→ Your task:
In the copy, leave out the pictures and repeat all records exactly.

→ Exercise data:
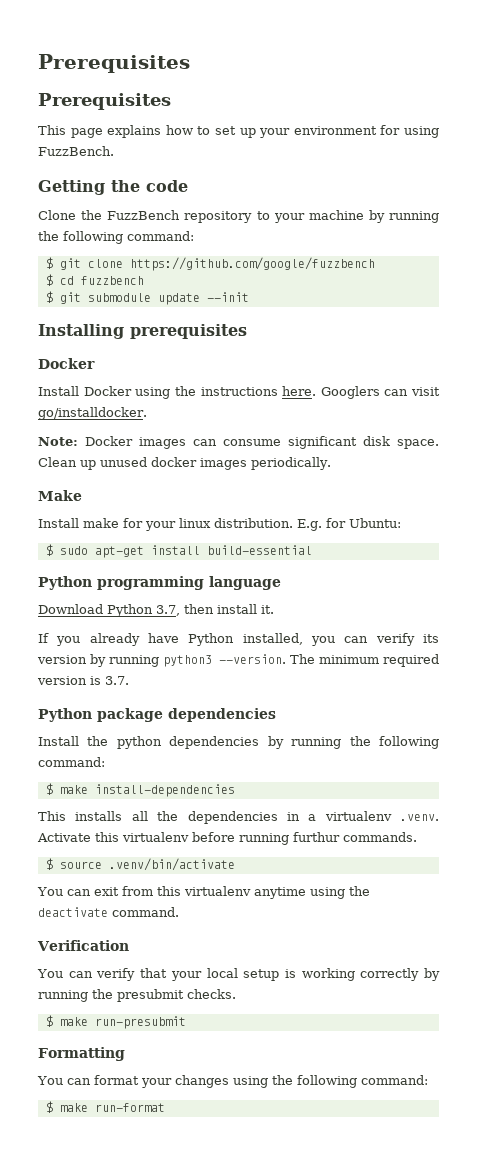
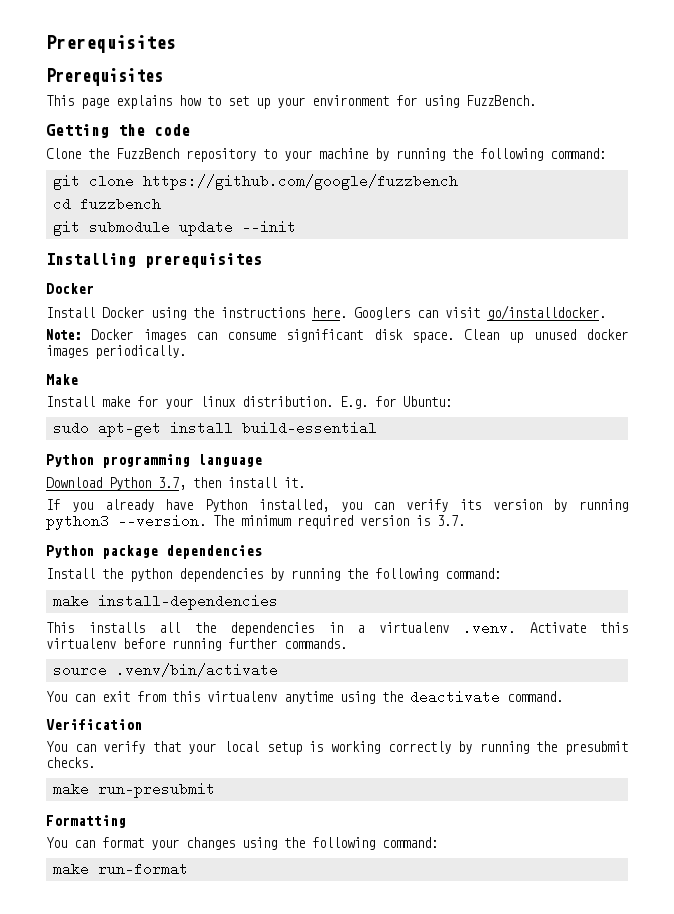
- $ git clone https://github.com/google/fuzzbench
+ git clone https://github.com/google/fuzzbench
- $ cd fuzzbench
+ cd fuzzbench
- $ git submodule update --init
+ git submodule update --init
- $ sudo apt-get install build-essential
+ sudo apt-get install build-essential
- $ make install-dependencies
+ make install-dependencies
- This installs all the dependencies in a virtualenv .venv. Activate this virtualenv before running furthur commands.
+ This installs all the dependencies in a virtualenv .venv. Activate this virtualenv before running further commands.
- $ source .venv/bin/activate
+ source .venv/bin/activate
- $ make run-presubmit
+ make run-presubmit
- $ make run-format
+ make run-format

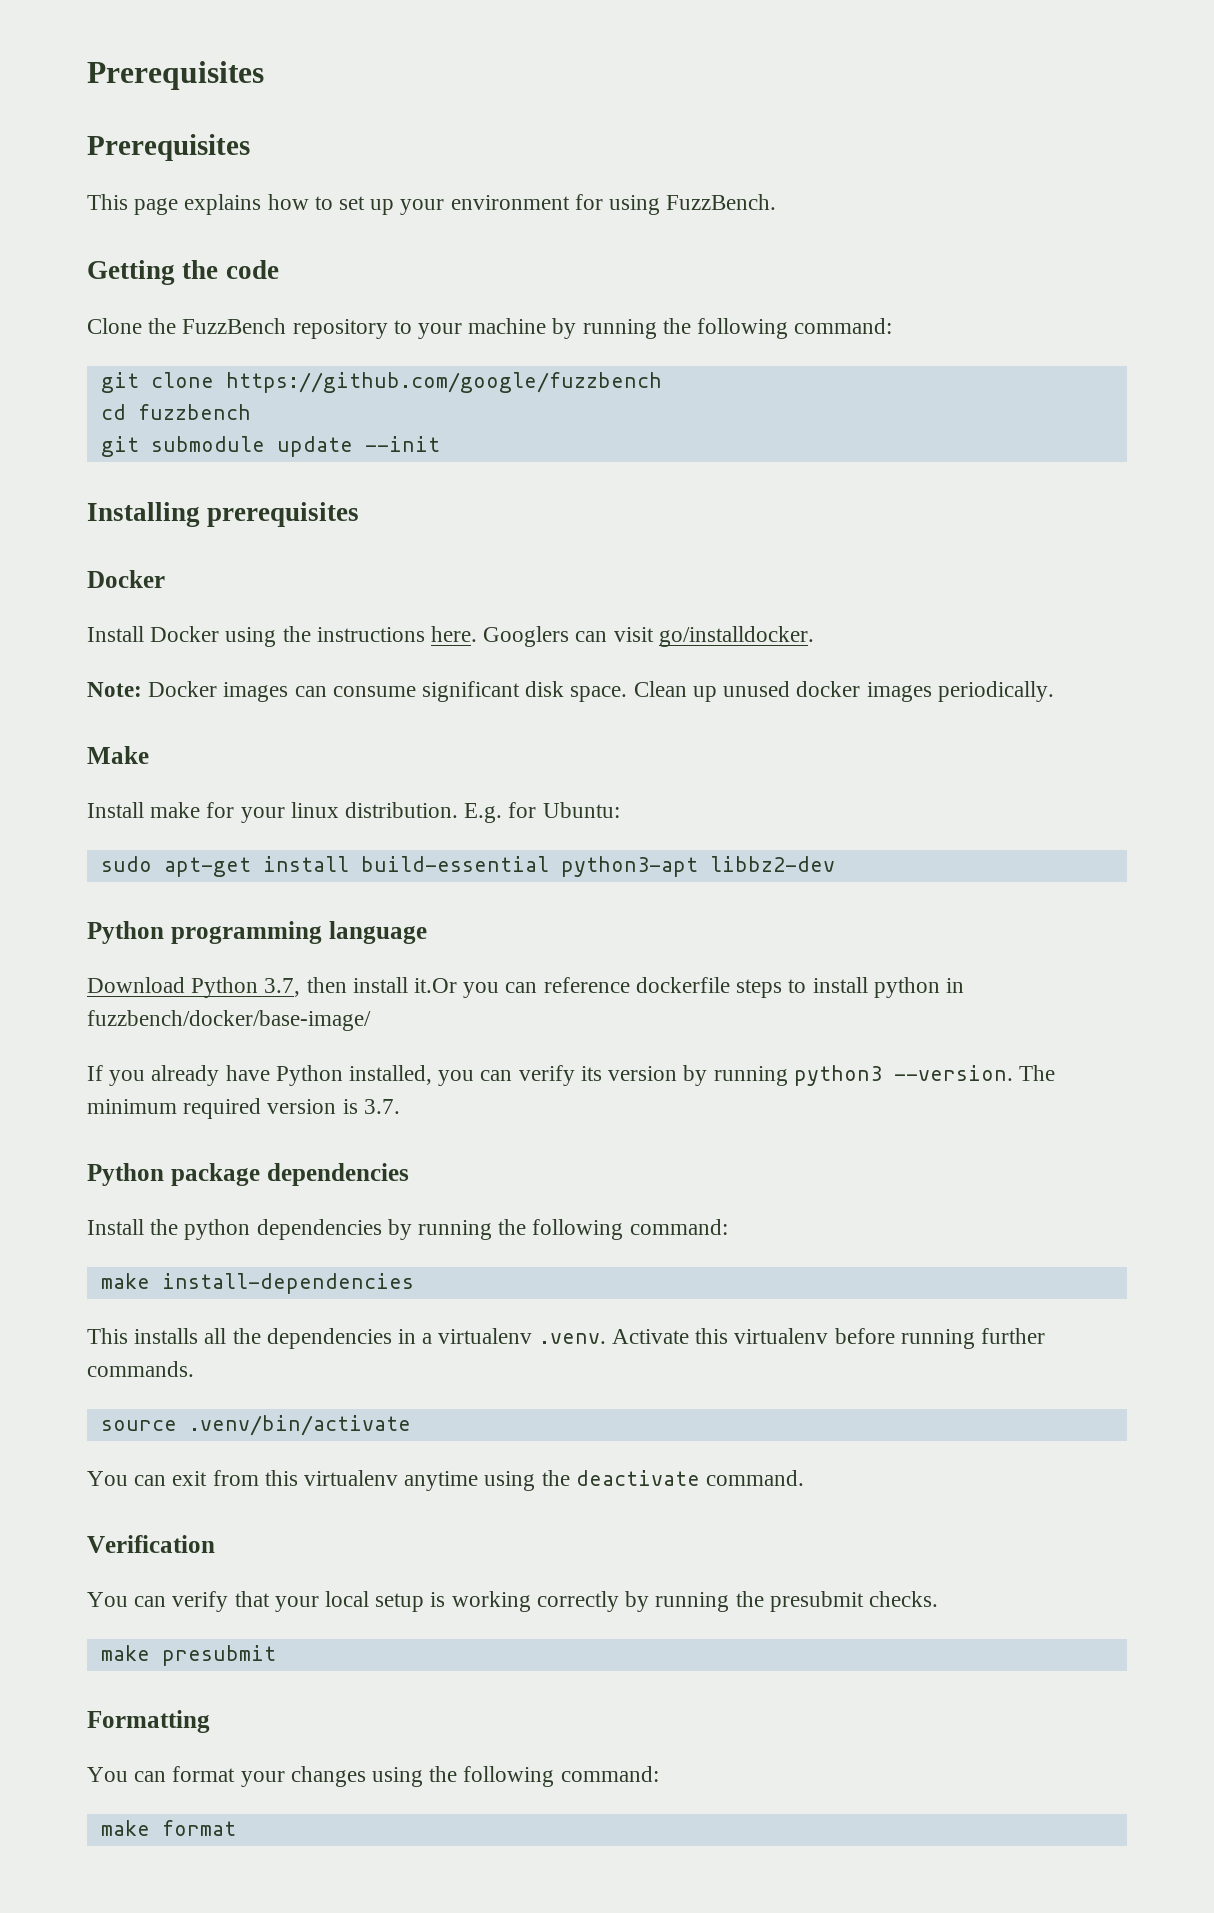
- sudo apt-get install build-essential
+ sudo apt-get install build-essential python3-apt libbz2-dev
- Download Python 3.7, then install it.
+ Download Python 3.7, then install it.Or you can reference dockerfile steps to install python in fuzzbench/docker/base-image/
- make run-presubmit
+ make presubmit
- make run-format
+ make format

→ Result for this task:
- $ git clone https://github.com/google/fuzzbench
+ git clone https://github.com/google/fuzzbench
- $ cd fuzzbench
+ cd fuzzbench
- $ git submodule update --init
+ git submodule update --init
- $ sudo apt-get install build-essential
+ sudo apt-get install build-essential
- $ make install-dependencies
+ make install-dependencies
- This installs all the dependencies in a virtualenv .venv. Activate this virtualenv before running furthur commands.
+ This installs all the dependencies in a virtualenv .venv. Activate this virtualenv before running further commands.
- $ source .venv/bin/activate
+ source .venv/bin/activate
- $ make run-presubmit
+ make run-presubmit
- $ make run-format
+ make run-format

- sudo apt-get install build-essential
+ sudo apt-get install build-essential python3-apt libbz2-dev
- Download Python 3.7, then install it.
+ Download Python 3.7, then install it.Or you can reference dockerfile steps to install python in fuzzbench/docker/base-image/
- make run-presubmit
+ make presubmit
- make run-format
+ make format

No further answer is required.